TASK STATEMENT: Please find the lines in the following records that hold "warnings", and copy them.

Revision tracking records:
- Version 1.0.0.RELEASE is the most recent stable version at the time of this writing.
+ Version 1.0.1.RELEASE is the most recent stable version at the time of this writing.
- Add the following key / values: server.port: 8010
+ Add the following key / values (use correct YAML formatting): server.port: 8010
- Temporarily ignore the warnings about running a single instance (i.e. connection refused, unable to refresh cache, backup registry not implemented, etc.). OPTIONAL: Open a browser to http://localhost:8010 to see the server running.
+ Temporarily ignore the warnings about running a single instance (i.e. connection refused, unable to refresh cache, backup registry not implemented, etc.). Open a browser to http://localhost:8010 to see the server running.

---

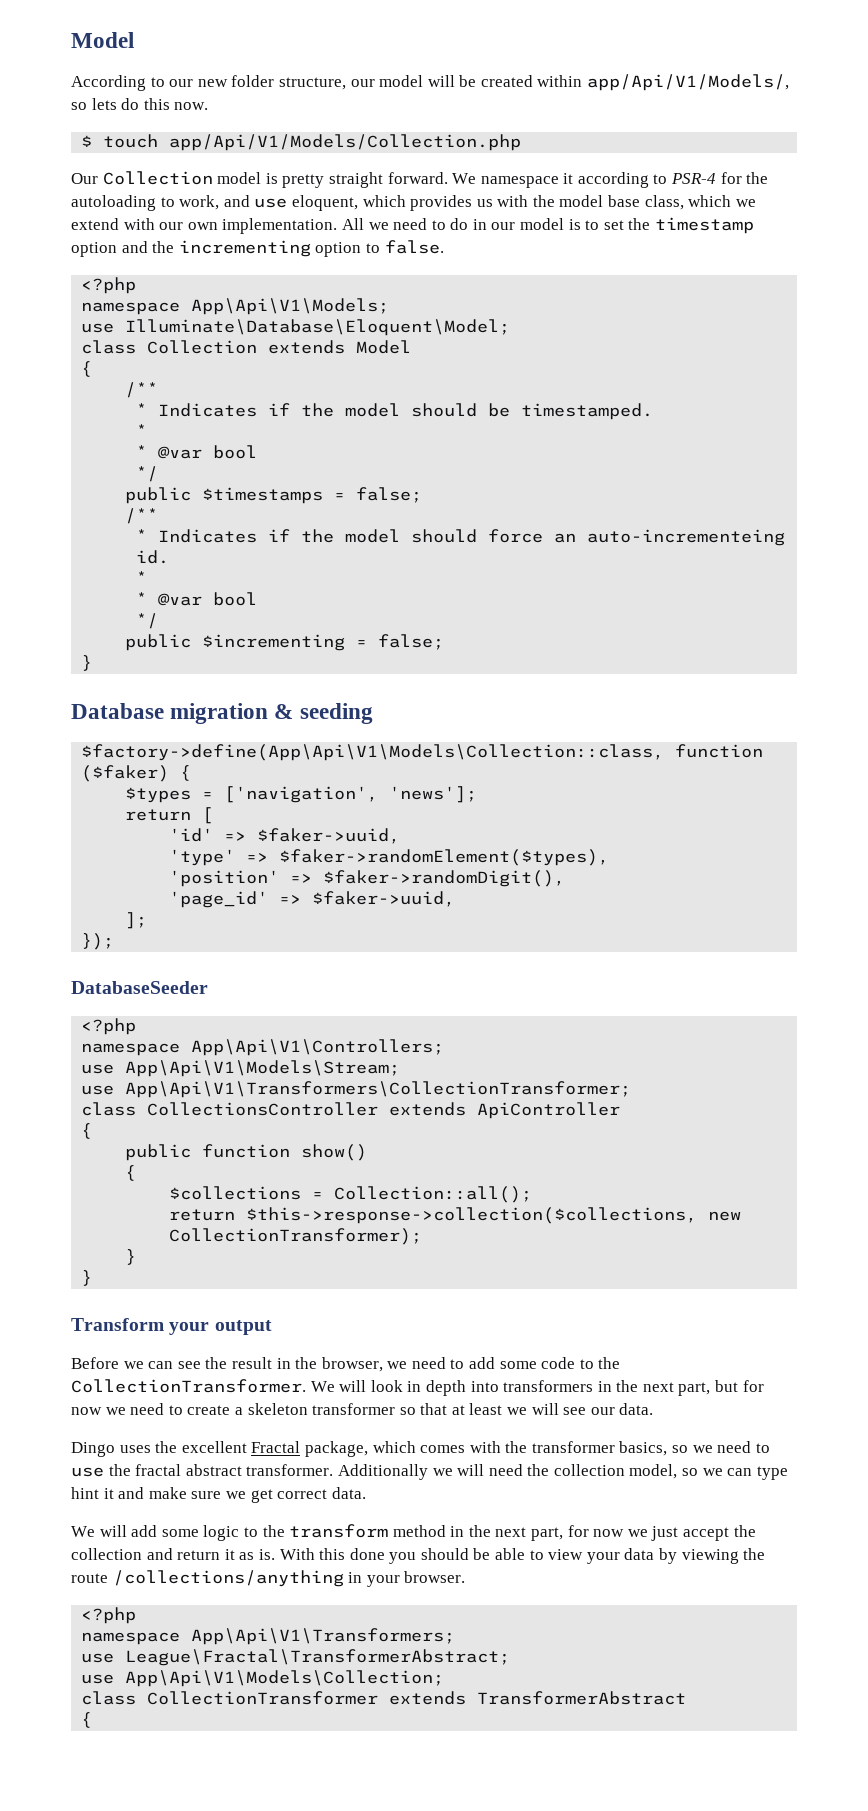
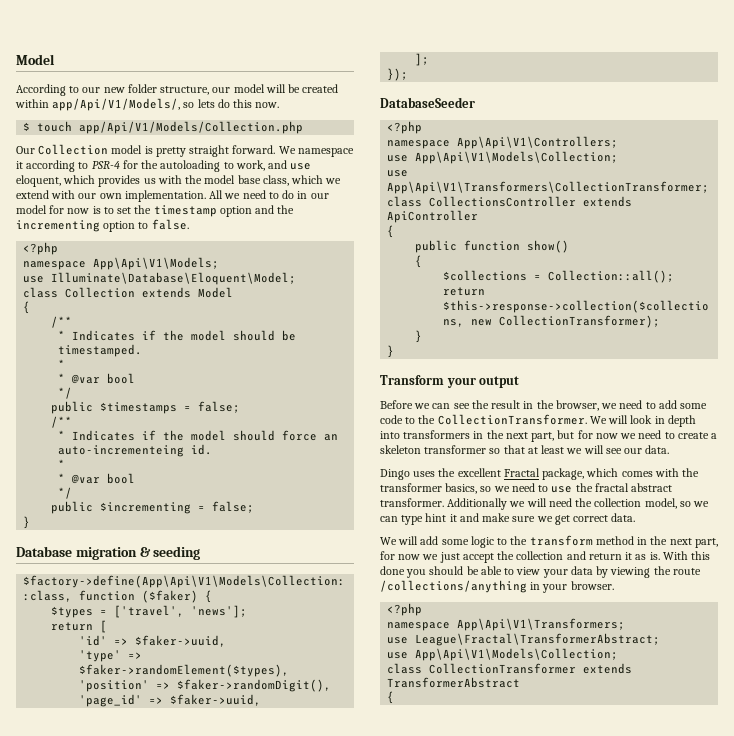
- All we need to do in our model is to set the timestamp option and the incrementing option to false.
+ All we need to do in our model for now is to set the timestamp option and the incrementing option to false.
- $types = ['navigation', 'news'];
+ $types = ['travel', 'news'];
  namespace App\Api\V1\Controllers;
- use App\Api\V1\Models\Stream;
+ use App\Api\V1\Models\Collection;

WRITTEN REPLY:
- Temporarily ignore the warnings about running a single instance (i.e. connection refused, unable to refresh cache, backup registry not implemented, etc.). OPTIONAL: Open a browser to http://localhost:8010 to see the server running.
+ Temporarily ignore the warnings about running a single instance (i.e. connection refused, unable to refresh cache, backup registry not implemented, etc.). Open a browser to http://localhost:8010 to see the server running.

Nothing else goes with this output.